自大同府城出来自向北走,所见的就不再是之前那样的乡村风貌了,因为这一带几乎已看不到任何的村庄,只有空旷与寂寥的大片土地,以及在某些易守难攻处,以及关键位置上的堡垒和卫所营地。

    这就是大明北方,与蒙古鞑子相接壤的边关地区的真实场景了。没有后世某些影视作品中体现出来的豪情,有的只是苍凉,和让人心悸的肃杀之气。尤其是在这个七月初,天气已由夏入秋,渐渐转凉的时候,身处这种环境里,就更给了人一种莫名的萧瑟之感。

    一只灰色的兔子突然被地皮的颤动而惊到,有些惶恐地从草丛里蹦了出来。但就在它现出身形的刹那,一支羽箭已带着尖利的破空声倏然而至。兔子根本来不及作出任何躲闪的动作,便被这支劲道十足的羽箭贯穿了身体,并被牢牢地钉死在了地面之上。

    “千户好箭法!”看到这一幕的刘黑子忍不住喝了声彩,然后拍马赶了过来,将那只惨死的兔子从地上捡起后拔去箭矢放进了马旁的袋子之中。

    这是杨震他们从大同出来的第五日,在军纪森严的队伍里待得烦了的杨震借口打猎,便把几个弟兄给带了出来。在半天的狩猎中,他们还确实收获了不少野味,想来今晚倒是真能饱餐一番了。

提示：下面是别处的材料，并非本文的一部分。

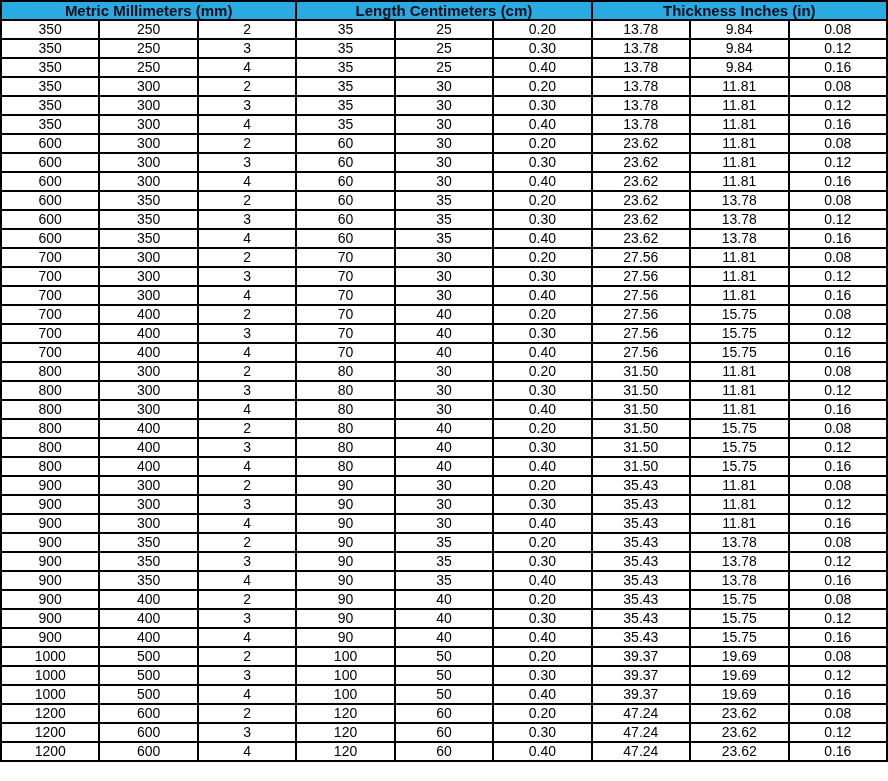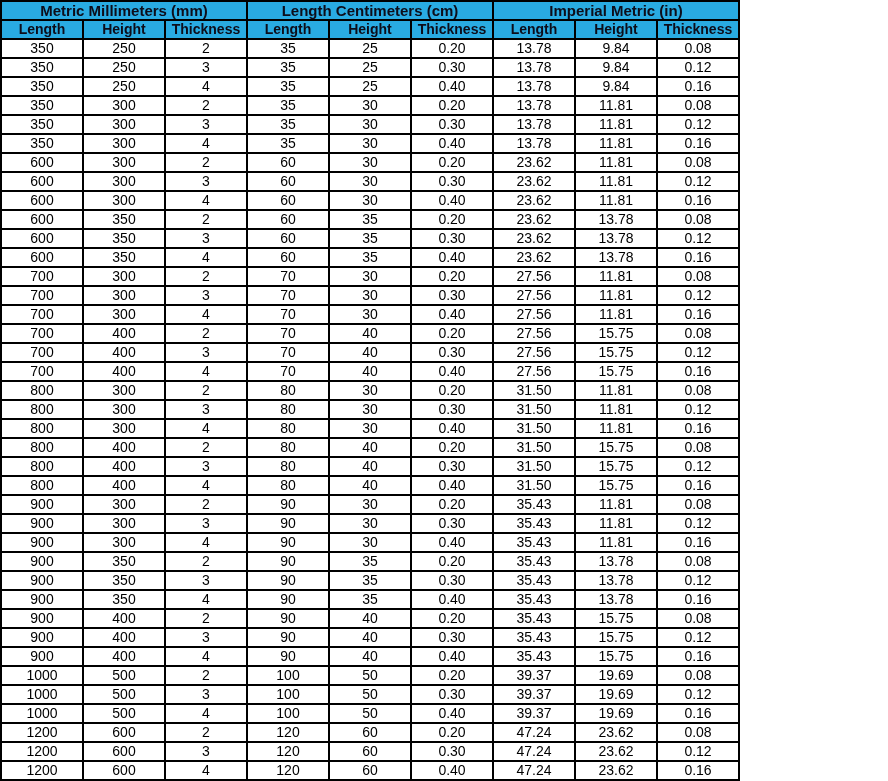--- a/index.html
+++ b/index.html
@@ -3,21 +3,21 @@
 <meta charset="utf-8">
 <style>
   html, body {
     margin: 0;
     padding: 0;
     background: #ffffff;
     font-family: "Liberation Sans", sans-serif;
   }
   table.conv {
     border-collapse: collapse;
-    width: 740px;
+    width: 888px;
     table-layout: fixed;
   }
   table.conv th, table.conv td {
     border: 2px solid #000000;
     padding: 0;
     margin: 0;
     text-align: center;
     vertical-align: middle;
     height: 17px;
     line-height: 17px;
@@ -43,32 +43,21 @@
   }
 </style>
 </head>
 <body>
 
 <table class="conv">
   <thead>
     <tr>
       <th class="group-header" colspan="3">Metric Millimeters (mm)</th>
       <th class="group-header" colspan="3">Length Centimeters (cm)</th>
-      <th class="group-header" colspan="3">Imperial Metric (in)</th>
-    </tr>
-    <tr>
-      <th class="sub-header">Length</th>
-      <th class="sub-header">Height</th>
-      <th class="sub-header">Thickness</th>
-      <th class="sub-header">Length</th>
-      <th class="sub-header">Height</th>
-      <th class="sub-header">Thickness</th>
-      <th class="sub-header">Length</th>
-      <th class="sub-header">Height</th>
-      <th class="sub-header">Thickness</th>
+      <th class="group-header" colspan="3">Thickness Inches (in)</th>
     </tr>
   </thead>
   <tbody>
       <tr>
         <td>350</td>
         <td>250</td>
         <td>2</td>
         <td>35</td>
         <td>25</td>
         <td>0.20</td>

    即便对此行依然充满了疑虑,但杨震还是陪着钟裕来到了这儿。不过事情倒也不像他所担心的那般恶劣,至少就目前来看,无论是陪同前来的郭荣等地方官员,还是他们到过的几处卫所堡垒里的将士,对自己和钟裕还是相当尊重的。听说今日,他们所处的阳和卫还将搞一场军演,以给钦差大人以更大的信心呢。

    不过对这些,杨震却不是太感兴趣。因为他很清楚,这些只是表面文章罢了,大明边军之中的弊病可不是靠这么几场军演就能好转的。故而他今日就找了个借口跑了出来,和锦衣卫的这些兄弟一起射猎耍乐。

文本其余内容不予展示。